■ Task to complete
From the entries below, work out the number of lines that hold the word "tail", and give that number alone.

User interface change data:
+-------+

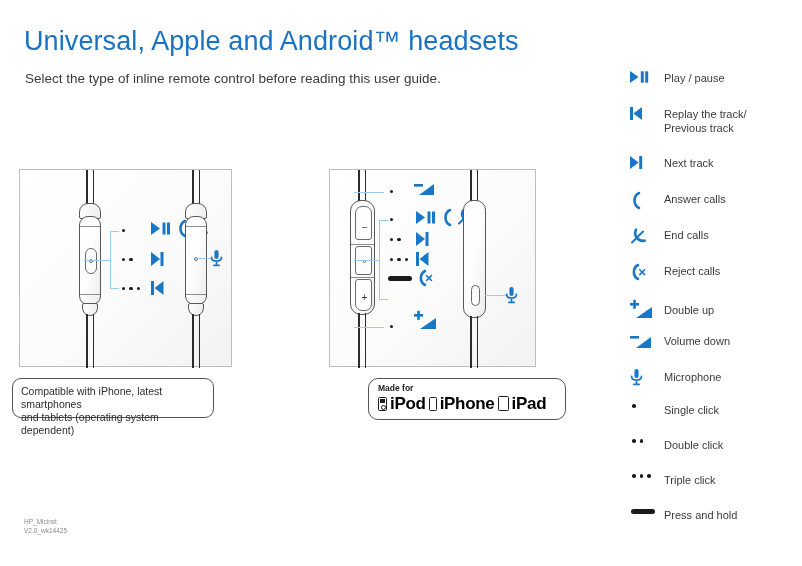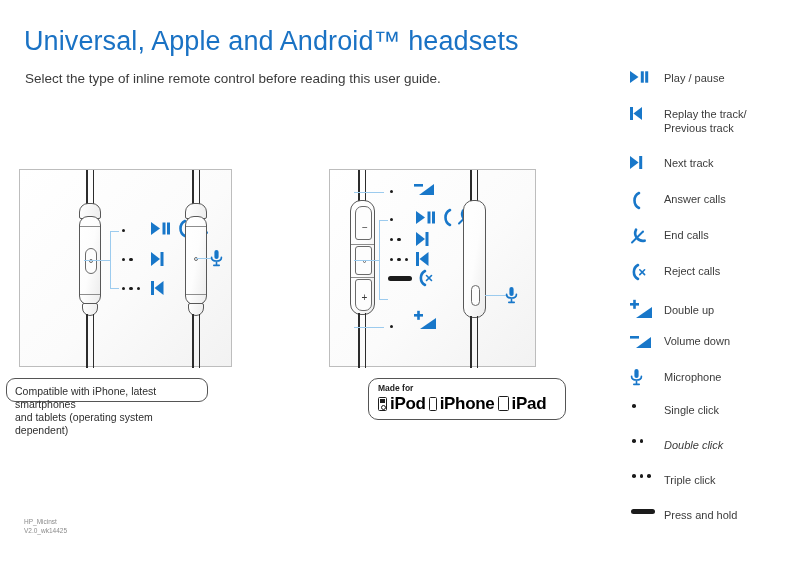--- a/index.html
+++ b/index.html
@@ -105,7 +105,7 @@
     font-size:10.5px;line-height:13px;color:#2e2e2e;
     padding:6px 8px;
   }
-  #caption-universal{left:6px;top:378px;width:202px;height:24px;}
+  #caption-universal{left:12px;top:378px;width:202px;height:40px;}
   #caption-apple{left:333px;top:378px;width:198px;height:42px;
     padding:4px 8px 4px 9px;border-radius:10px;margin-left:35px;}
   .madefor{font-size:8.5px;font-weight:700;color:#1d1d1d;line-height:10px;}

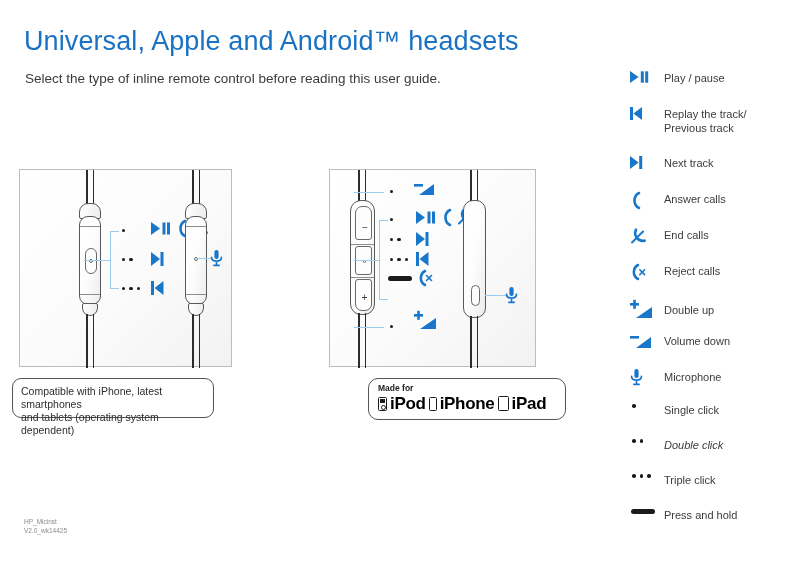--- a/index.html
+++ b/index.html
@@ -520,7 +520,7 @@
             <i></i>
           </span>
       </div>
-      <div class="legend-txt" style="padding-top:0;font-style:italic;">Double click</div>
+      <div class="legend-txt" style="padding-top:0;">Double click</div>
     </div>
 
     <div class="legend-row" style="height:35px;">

+-------+

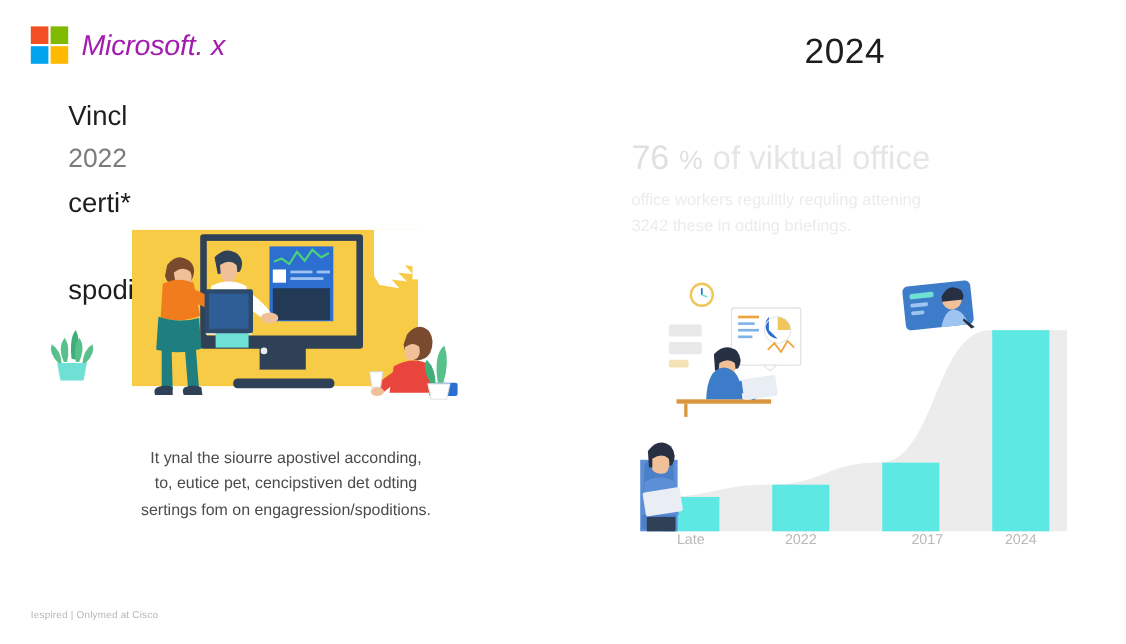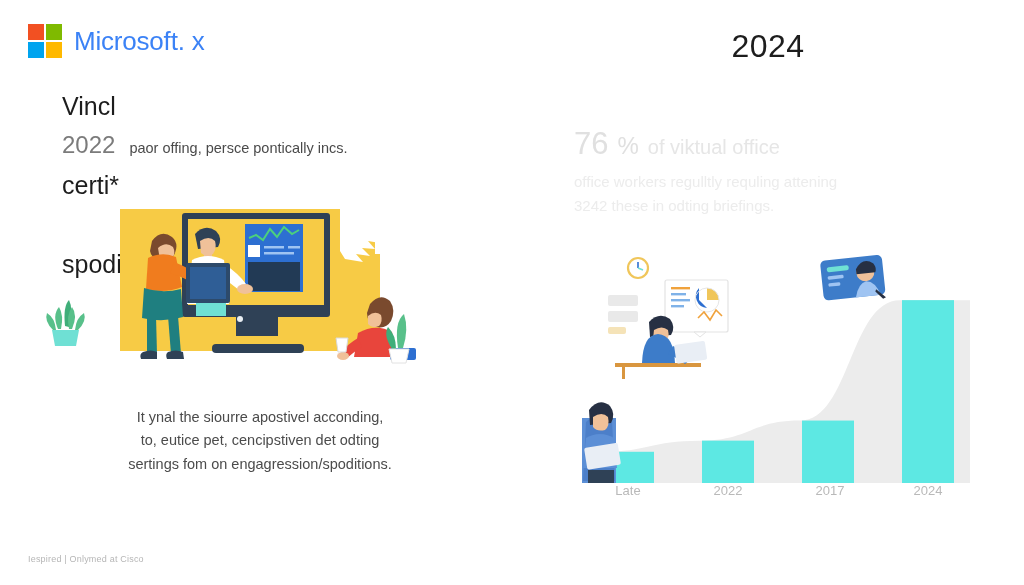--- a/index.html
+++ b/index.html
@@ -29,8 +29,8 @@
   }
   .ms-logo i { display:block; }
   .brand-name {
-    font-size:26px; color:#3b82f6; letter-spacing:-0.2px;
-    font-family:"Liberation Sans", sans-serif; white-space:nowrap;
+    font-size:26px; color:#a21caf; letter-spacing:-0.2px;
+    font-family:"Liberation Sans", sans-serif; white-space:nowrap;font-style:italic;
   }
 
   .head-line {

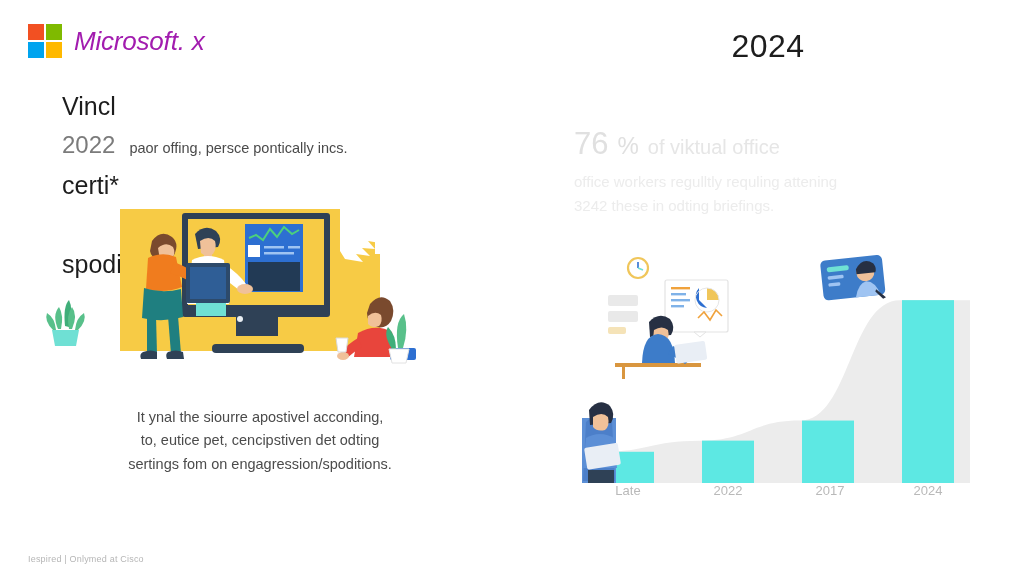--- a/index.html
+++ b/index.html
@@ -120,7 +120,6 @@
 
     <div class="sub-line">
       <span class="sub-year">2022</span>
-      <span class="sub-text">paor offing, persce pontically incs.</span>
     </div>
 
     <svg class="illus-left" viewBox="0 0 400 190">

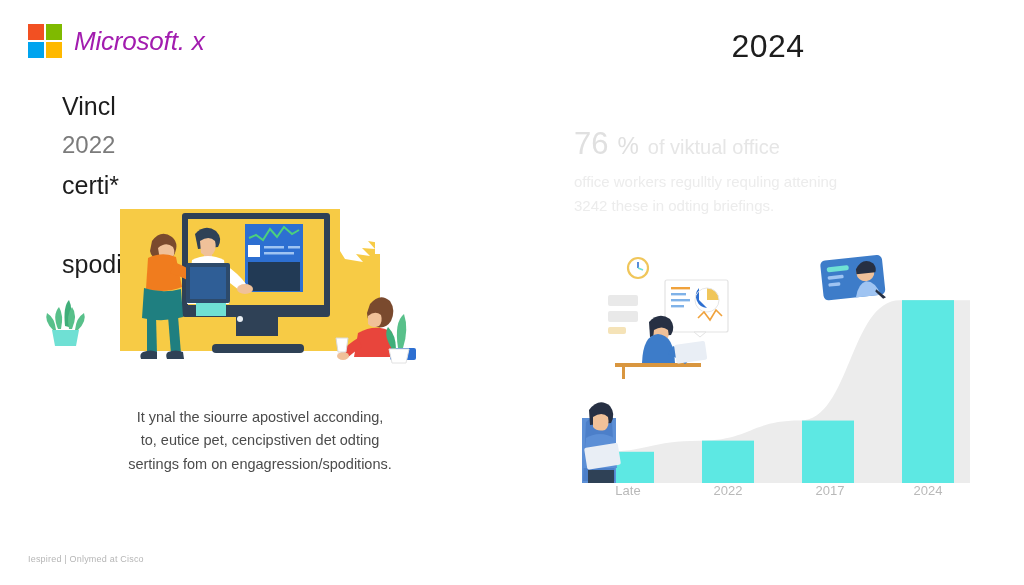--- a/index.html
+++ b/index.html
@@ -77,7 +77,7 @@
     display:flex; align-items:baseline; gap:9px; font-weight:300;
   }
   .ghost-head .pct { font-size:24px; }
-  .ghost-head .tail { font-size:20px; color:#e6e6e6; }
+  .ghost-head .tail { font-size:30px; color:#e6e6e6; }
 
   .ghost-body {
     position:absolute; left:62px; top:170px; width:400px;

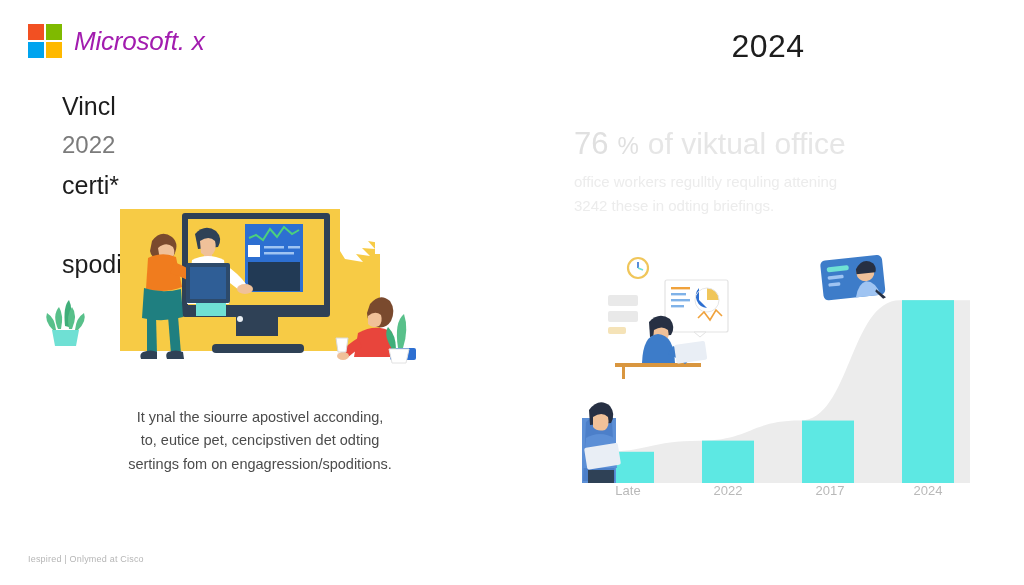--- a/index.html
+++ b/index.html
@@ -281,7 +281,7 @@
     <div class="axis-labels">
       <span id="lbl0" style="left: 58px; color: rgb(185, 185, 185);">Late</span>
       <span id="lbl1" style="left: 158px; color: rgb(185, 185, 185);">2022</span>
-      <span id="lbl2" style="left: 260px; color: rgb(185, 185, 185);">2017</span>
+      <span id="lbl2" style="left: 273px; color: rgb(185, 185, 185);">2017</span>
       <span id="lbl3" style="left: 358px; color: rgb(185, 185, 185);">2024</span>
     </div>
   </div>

+-------+

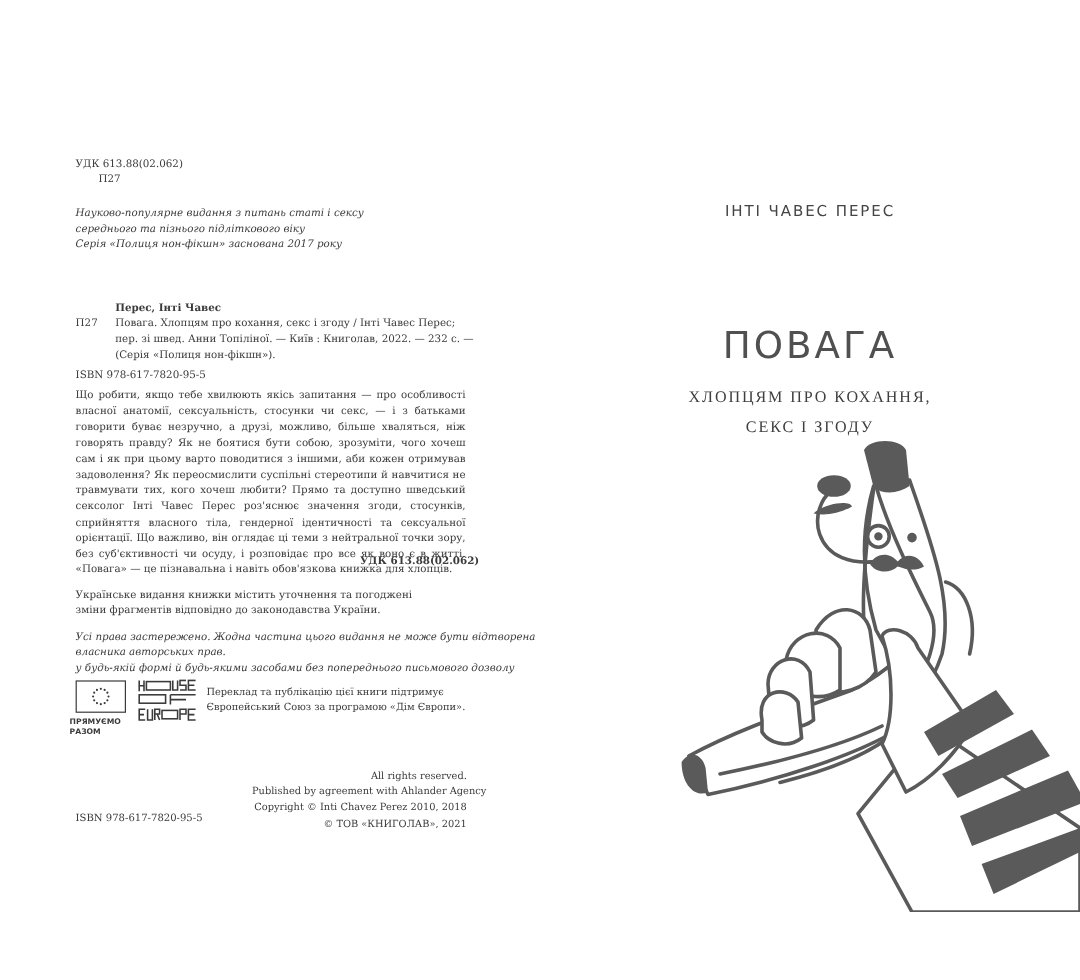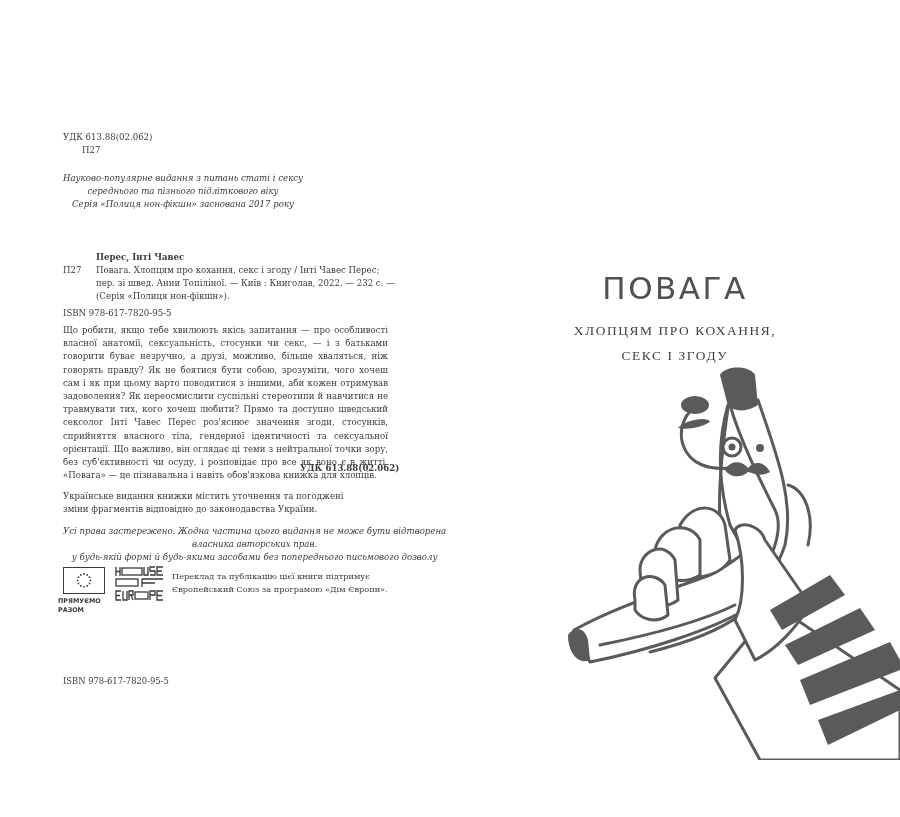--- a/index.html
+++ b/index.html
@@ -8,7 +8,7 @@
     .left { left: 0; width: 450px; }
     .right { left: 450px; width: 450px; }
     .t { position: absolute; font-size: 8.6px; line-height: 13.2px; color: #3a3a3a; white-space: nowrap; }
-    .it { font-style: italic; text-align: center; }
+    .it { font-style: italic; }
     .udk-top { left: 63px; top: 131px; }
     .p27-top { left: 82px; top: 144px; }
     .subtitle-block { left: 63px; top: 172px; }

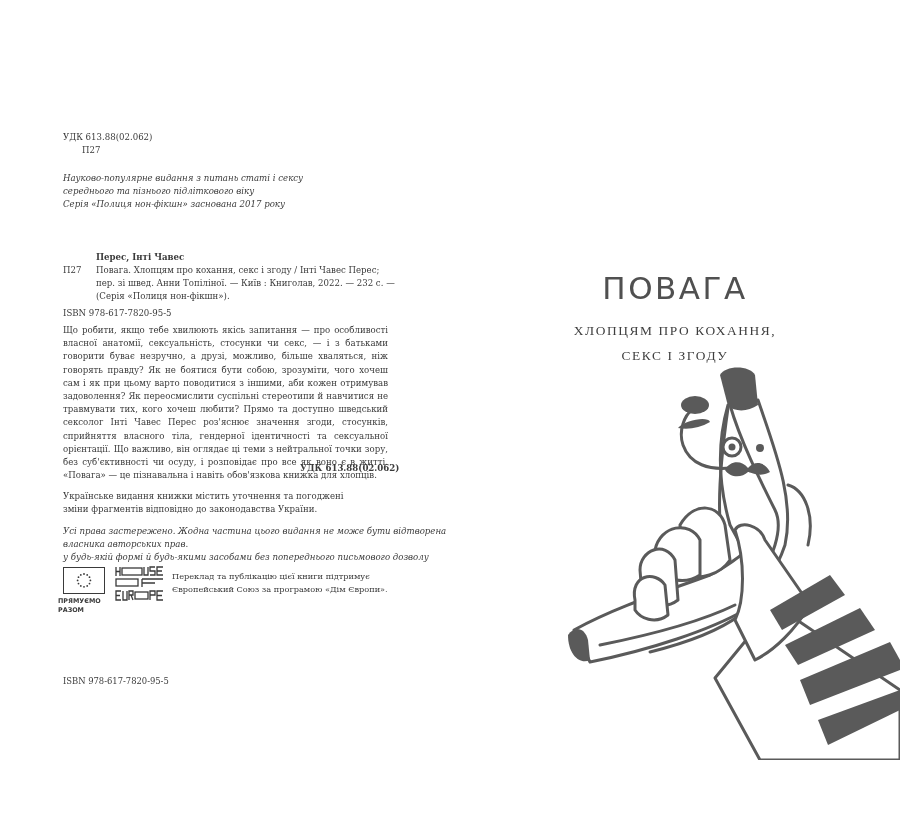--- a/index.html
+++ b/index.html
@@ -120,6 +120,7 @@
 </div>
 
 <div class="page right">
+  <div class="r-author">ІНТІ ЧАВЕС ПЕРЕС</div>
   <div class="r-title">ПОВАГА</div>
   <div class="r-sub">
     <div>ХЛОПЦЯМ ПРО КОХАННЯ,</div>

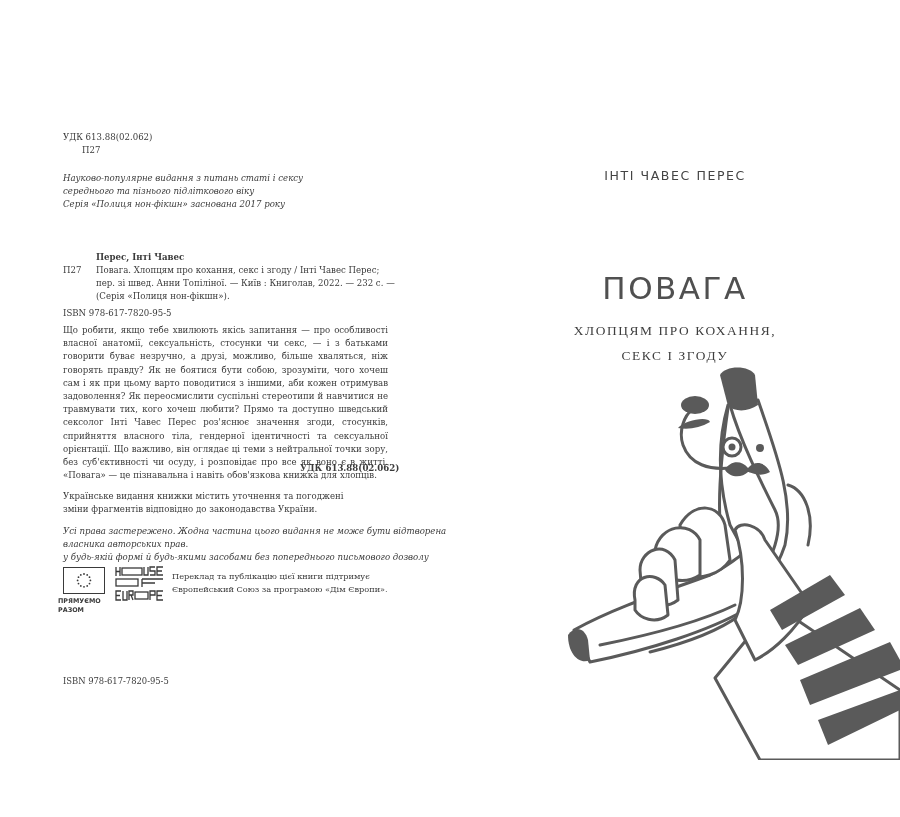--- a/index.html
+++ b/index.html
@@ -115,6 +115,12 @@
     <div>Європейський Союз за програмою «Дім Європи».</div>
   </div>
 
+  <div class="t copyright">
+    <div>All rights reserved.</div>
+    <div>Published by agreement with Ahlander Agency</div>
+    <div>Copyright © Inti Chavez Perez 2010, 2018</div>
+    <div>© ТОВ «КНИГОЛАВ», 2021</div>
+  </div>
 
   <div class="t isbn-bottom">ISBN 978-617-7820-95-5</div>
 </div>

+-------+

■ Expected answer
2